** Opening Data shown block **
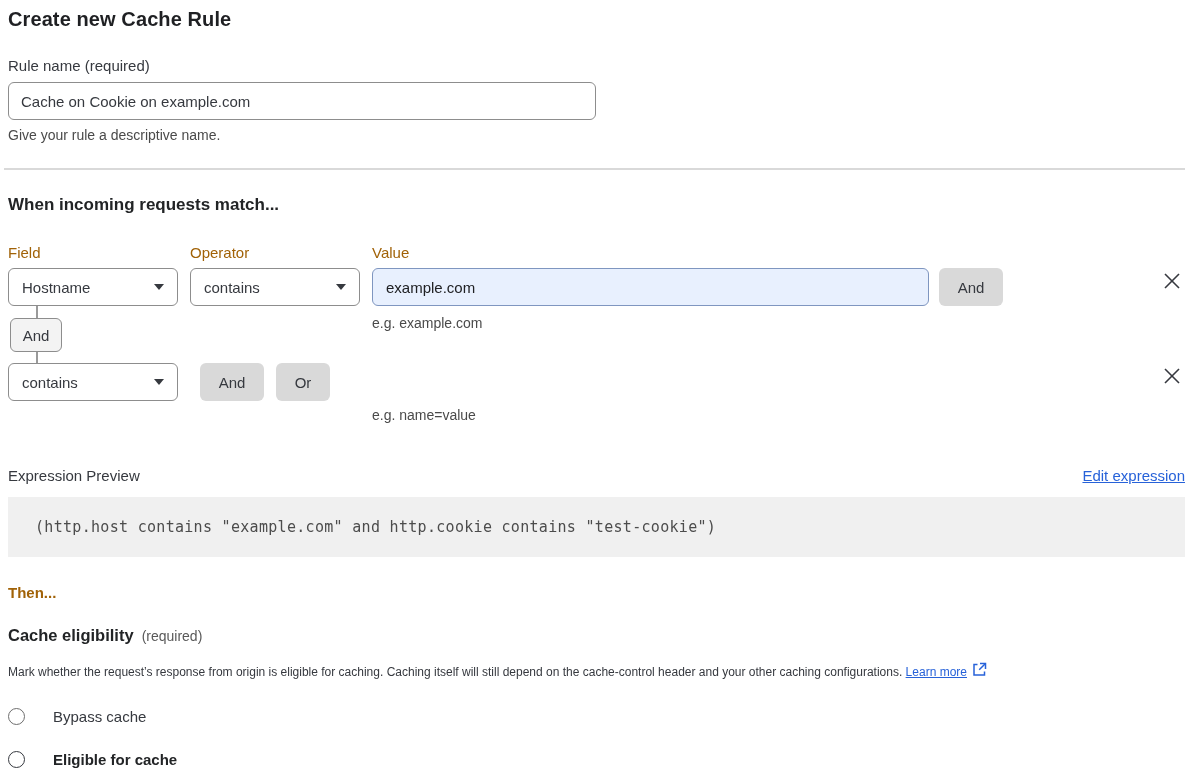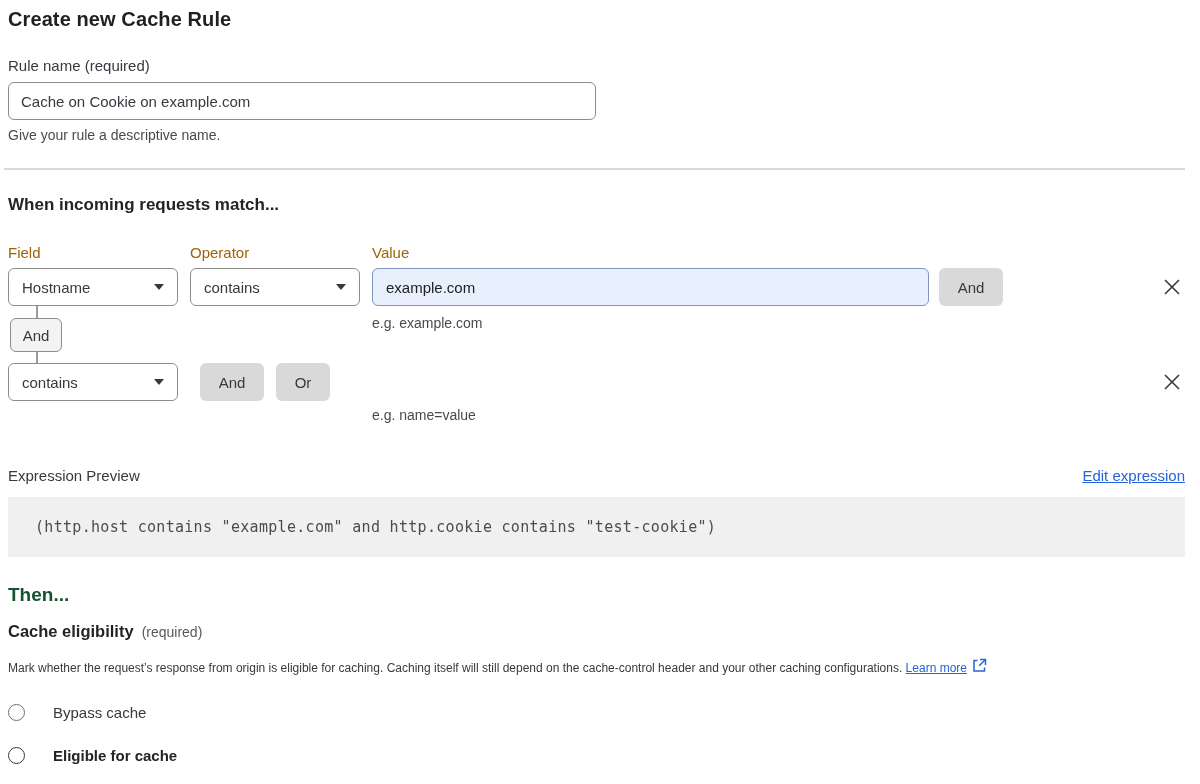--- a/index.html
+++ b/index.html
@@ -37,7 +37,7 @@
   .col-labels { margin-top: 29px; display: flex; font-size: 15px; color: #a16207; }
   .col-field { width: 170px; margin-right: 12px; }
   .col-operator { width: 170px; margin-right: 12px; }
-  .condition-row { margin-top: 7px; display: flex; align-items: center; width: 1177px; }
+  .condition-row { margin-top: 7px; display: flex; align-items: flex-start; width: 1177px; }
   .select-box {
     width: 170px; height: 38px;
     border: 1px solid #8d8d8d; border-radius: 6px;

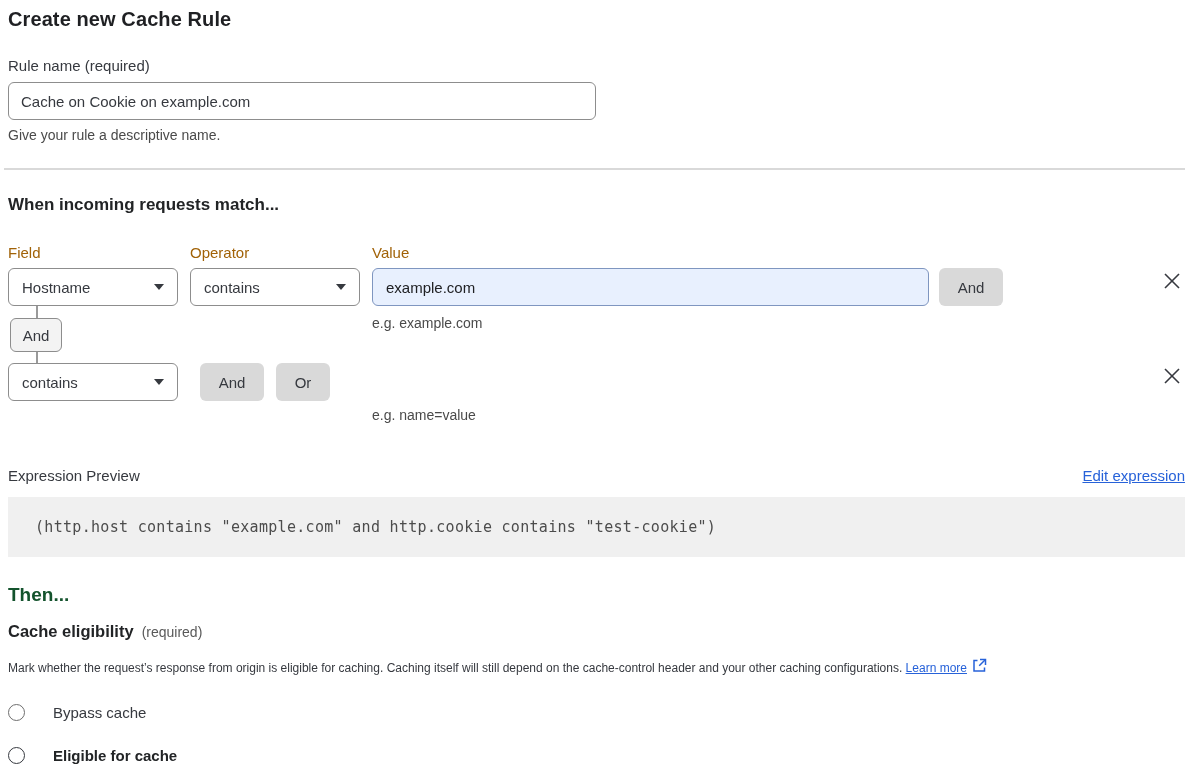--- a/index.html
+++ b/index.html
@@ -110,7 +110,7 @@
     padding-left: 27px;
   }
   .code-text { font-family: "DejaVu Sans Mono", "Liberation Mono", monospace; font-size: 15px; color: #4c4c4c; letter-spacing: 0.3px; }
-  .then-heading { margin-top: 27px; font-size: 19px; font-weight: 700; color: #14532d; }
+  .then-heading { margin-top: 27px; font-size: 15px; font-weight: 700; color: #a16207; }
   .eligibility-heading { margin-top: 16px; font-size: 16.5px; font-weight: 700; color: #222426; display: flex; align-items: baseline; gap: 8px; }
   .required-tag { font-size: 14px; font-weight: 400; color: #595959; }
   .description { margin-top: 15px; width: 1160px; font-size: 12px; line-height: 25px; color: #36393f; }

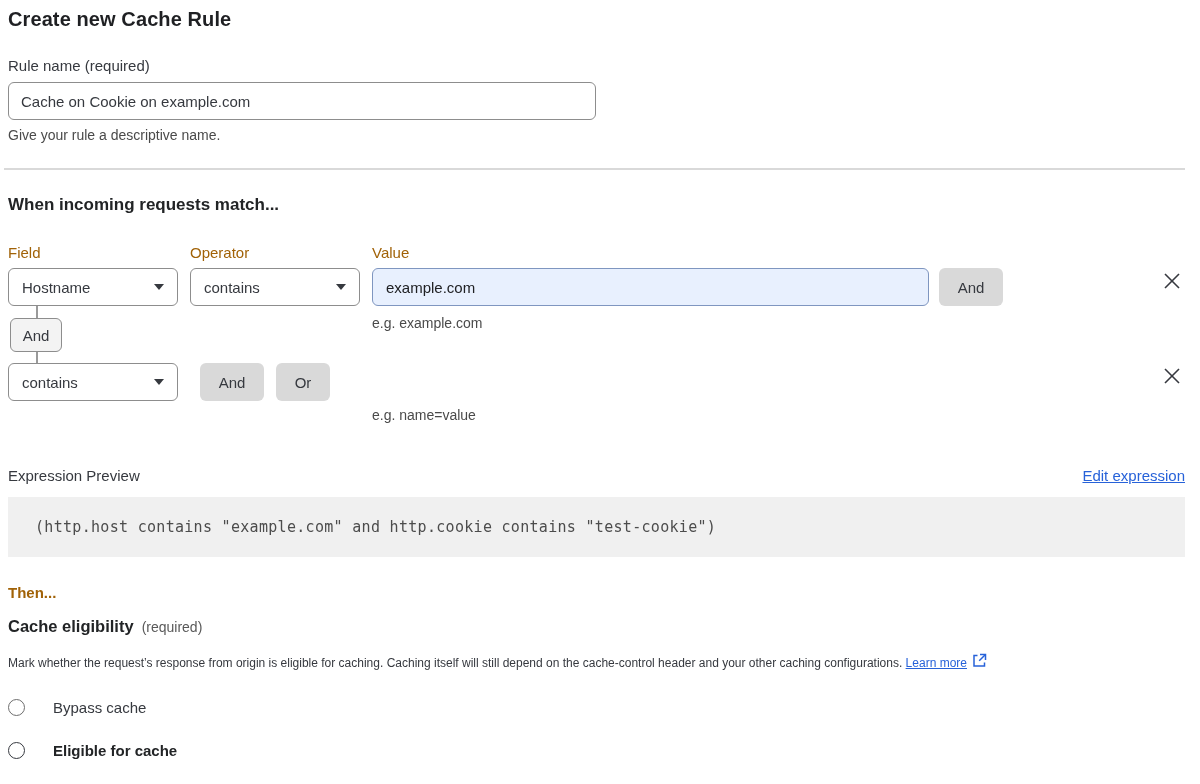--- a/index.html
+++ b/index.html
@@ -111,7 +111,7 @@
   }
   .code-text { font-family: "DejaVu Sans Mono", "Liberation Mono", monospace; font-size: 15px; color: #4c4c4c; letter-spacing: 0.3px; }
   .then-heading { margin-top: 27px; font-size: 15px; font-weight: 700; color: #a16207; }
-  .eligibility-heading { margin-top: 16px; font-size: 16.5px; font-weight: 700; color: #222426; display: flex; align-items: baseline; gap: 8px; }
+  .eligibility-heading { margin-top: 25px; font-size: 16.5px; font-weight: 700; color: #222426; display: flex; align-items: baseline; gap: 8px; }
   .required-tag { font-size: 14px; font-weight: 400; color: #595959; }
   .description { margin-top: 15px; width: 1160px; font-size: 12px; line-height: 25px; color: #36393f; }
   .learn-link { color: #2762d9; text-decoration: underline; cursor: pointer; }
** Closing Data shown block **
**Exercise:**
Transcribe all lines above exactly, skipping pictures.

**Answer space:**
--- a/index.html
+++ b/index.html
@@ -37,7 +37,7 @@
   .col-labels { margin-top: 29px; display: flex; font-size: 15px; color: #a16207; }
   .col-field { width: 170px; margin-right: 12px; }
   .col-operator { width: 170px; margin-right: 12px; }
-  .condition-row { margin-top: 7px; display: flex; align-items: center; width: 1177px; }
+  .condition-row { margin-top: 7px; display: flex; align-items: flex-start; width: 1177px; }
   .select-box {
     width: 170px; height: 38px;
     border: 1px solid #8d8d8d; border-radius: 6px;

--- a/index.html
+++ b/index.html
@@ -110,7 +110,7 @@
     padding-left: 27px;
   }
   .code-text { font-family: "DejaVu Sans Mono", "Liberation Mono", monospace; font-size: 15px; color: #4c4c4c; letter-spacing: 0.3px; }
-  .then-heading { margin-top: 27px; font-size: 19px; font-weight: 700; color: #14532d; }
+  .then-heading { margin-top: 27px; font-size: 15px; font-weight: 700; color: #a16207; }
   .eligibility-heading { margin-top: 16px; font-size: 16.5px; font-weight: 700; color: #222426; display: flex; align-items: baseline; gap: 8px; }
   .required-tag { font-size: 14px; font-weight: 400; color: #595959; }
   .description { margin-top: 15px; width: 1160px; font-size: 12px; line-height: 25px; color: #36393f; }

--- a/index.html
+++ b/index.html
@@ -111,7 +111,7 @@
   }
   .code-text { font-family: "DejaVu Sans Mono", "Liberation Mono", monospace; font-size: 15px; color: #4c4c4c; letter-spacing: 0.3px; }
   .then-heading { margin-top: 27px; font-size: 15px; font-weight: 700; color: #a16207; }
-  .eligibility-heading { margin-top: 16px; font-size: 16.5px; font-weight: 700; color: #222426; display: flex; align-items: baseline; gap: 8px; }
+  .eligibility-heading { margin-top: 25px; font-size: 16.5px; font-weight: 700; color: #222426; display: flex; align-items: baseline; gap: 8px; }
   .required-tag { font-size: 14px; font-weight: 400; color: #595959; }
   .description { margin-top: 15px; width: 1160px; font-size: 12px; line-height: 25px; color: #36393f; }
   .learn-link { color: #2762d9; text-decoration: underline; cursor: pointer; }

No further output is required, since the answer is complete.